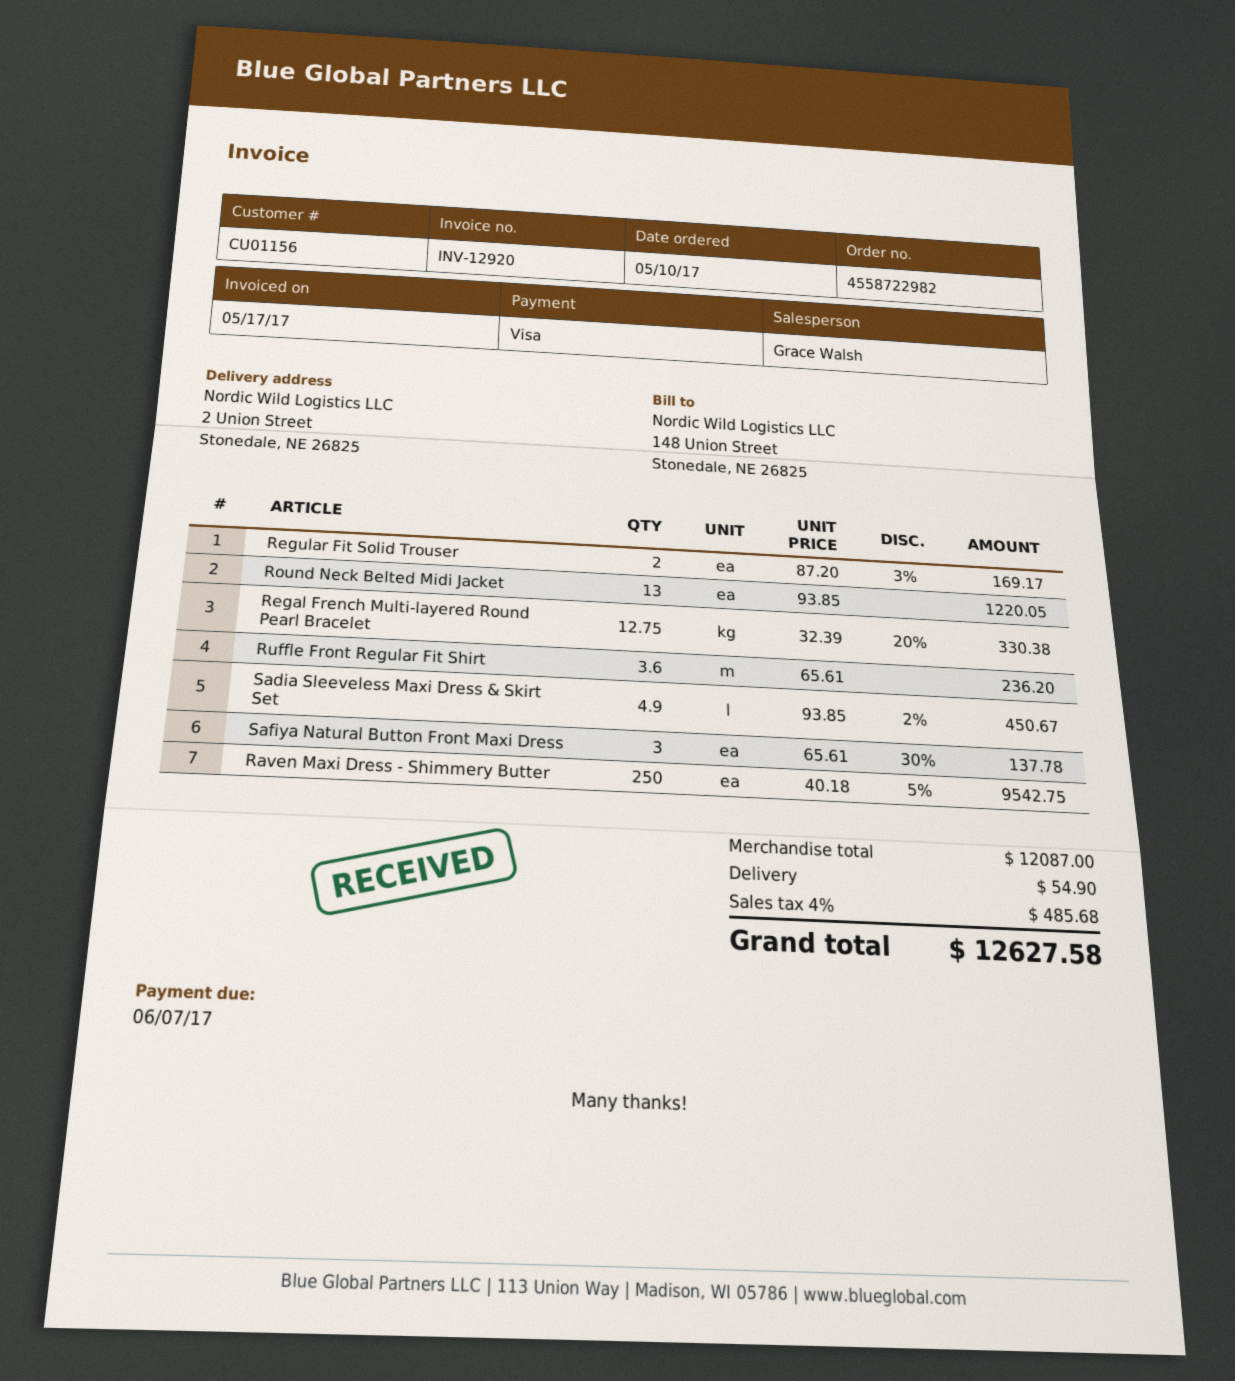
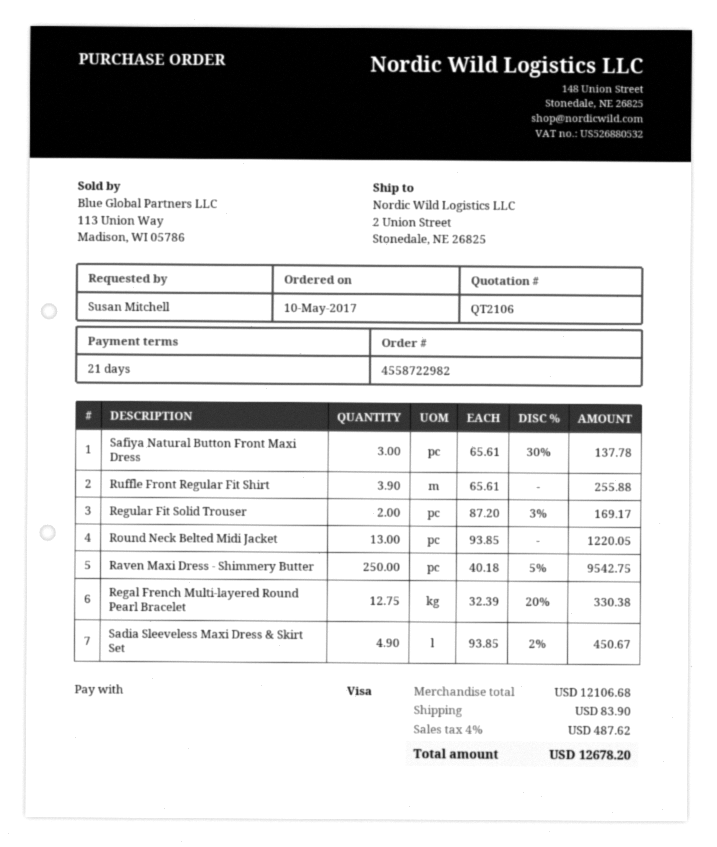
Ruffle Front Regular Fit Shirt: 3.6 x 65.61 = 236.20 -> 3.9 x 65.61 = 255.88
subtotal: 12087.00 -> 12106.68
shipping: 54.90 -> 83.90
tax: 4% = 485.68 -> 4% = 487.62
total: 12627.58 -> 12678.20

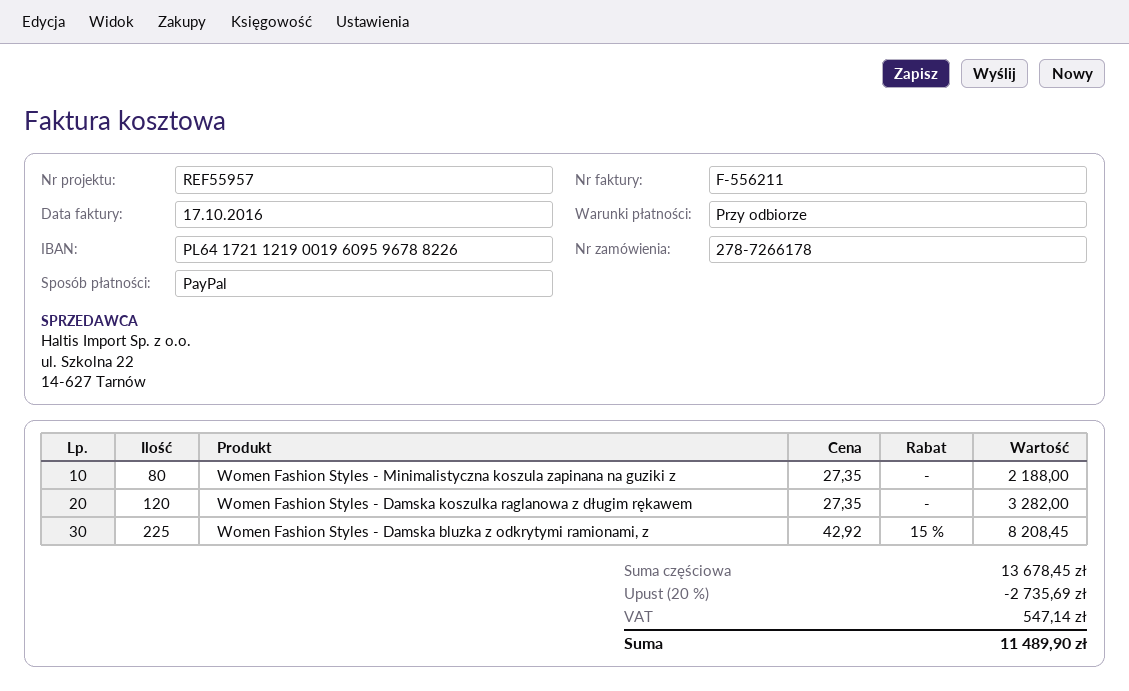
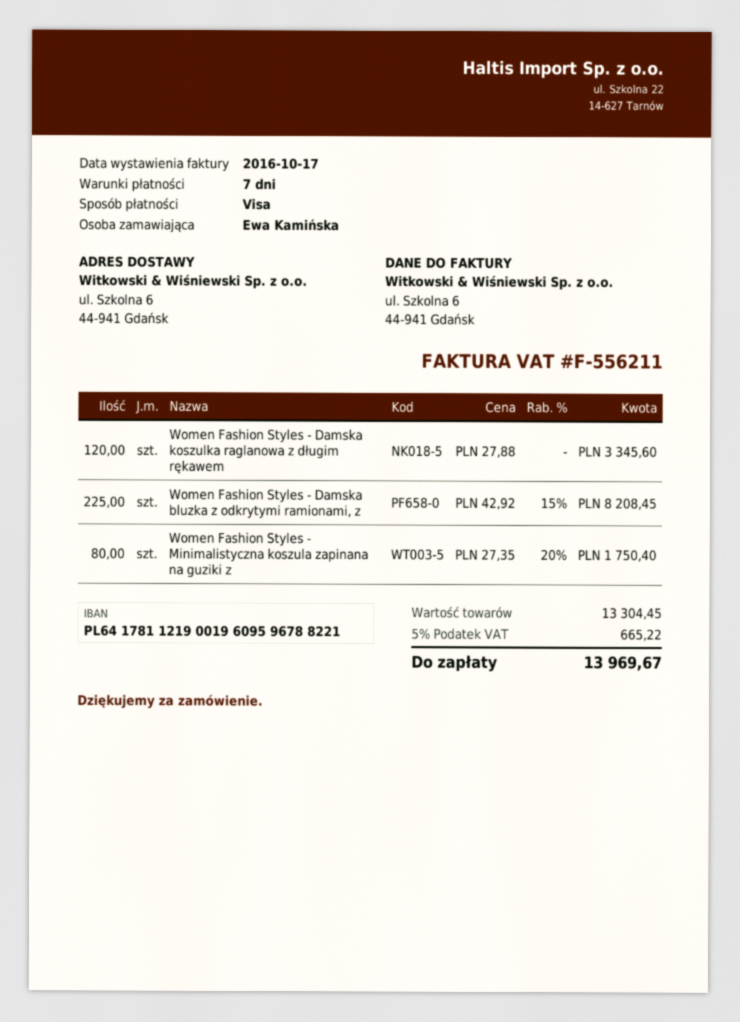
payment terms: on receipt -> 7 days
payment method: PayPal -> Visa
bank account: PL64172112190019609596788226 -> PL64178112190019609596788221
Women Fashion Styles - Minimalistyczna koszula zapinana na guziki z: 80 x 27.35 = 2188.00 -> 80 x 27.35 - 20% = 1750.40
Women Fashion Styles - Damska koszulka raglanowa z długim rękawem: 120 x 27.35 = 3282.00 -> 120 x 27.88 = 3345.60
subtotal: 13678.45 -> 13304.45
discount: 20% = 2735.69 -> none
tax: 547.14 -> 665.22
total: 11489.90 -> 13969.67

TASK TO CARRY OUT >>
Word for word and without pictures, restate only the lines running from the one that contains "tax: 4% = 485.68 -> 4% = 487.62" through the last line of the listing above.

FINAL ANSWER >>
tax: 4% = 485.68 -> 4% = 487.62
total: 12627.58 -> 12678.20

payment terms: on receipt -> 7 days
payment method: PayPal -> Visa
bank account: PL64172112190019609596788226 -> PL64178112190019609596788221
Women Fashion Styles - Minimalistyczna koszula zapinana na guziki z: 80 x 27.35 = 2188.00 -> 80 x 27.35 - 20% = 1750.40
Women Fashion Styles - Damska koszulka raglanowa z długim rękawem: 120 x 27.35 = 3282.00 -> 120 x 27.88 = 3345.60
subtotal: 13678.45 -> 13304.45
discount: 20% = 2735.69 -> none
tax: 547.14 -> 665.22
total: 11489.90 -> 13969.67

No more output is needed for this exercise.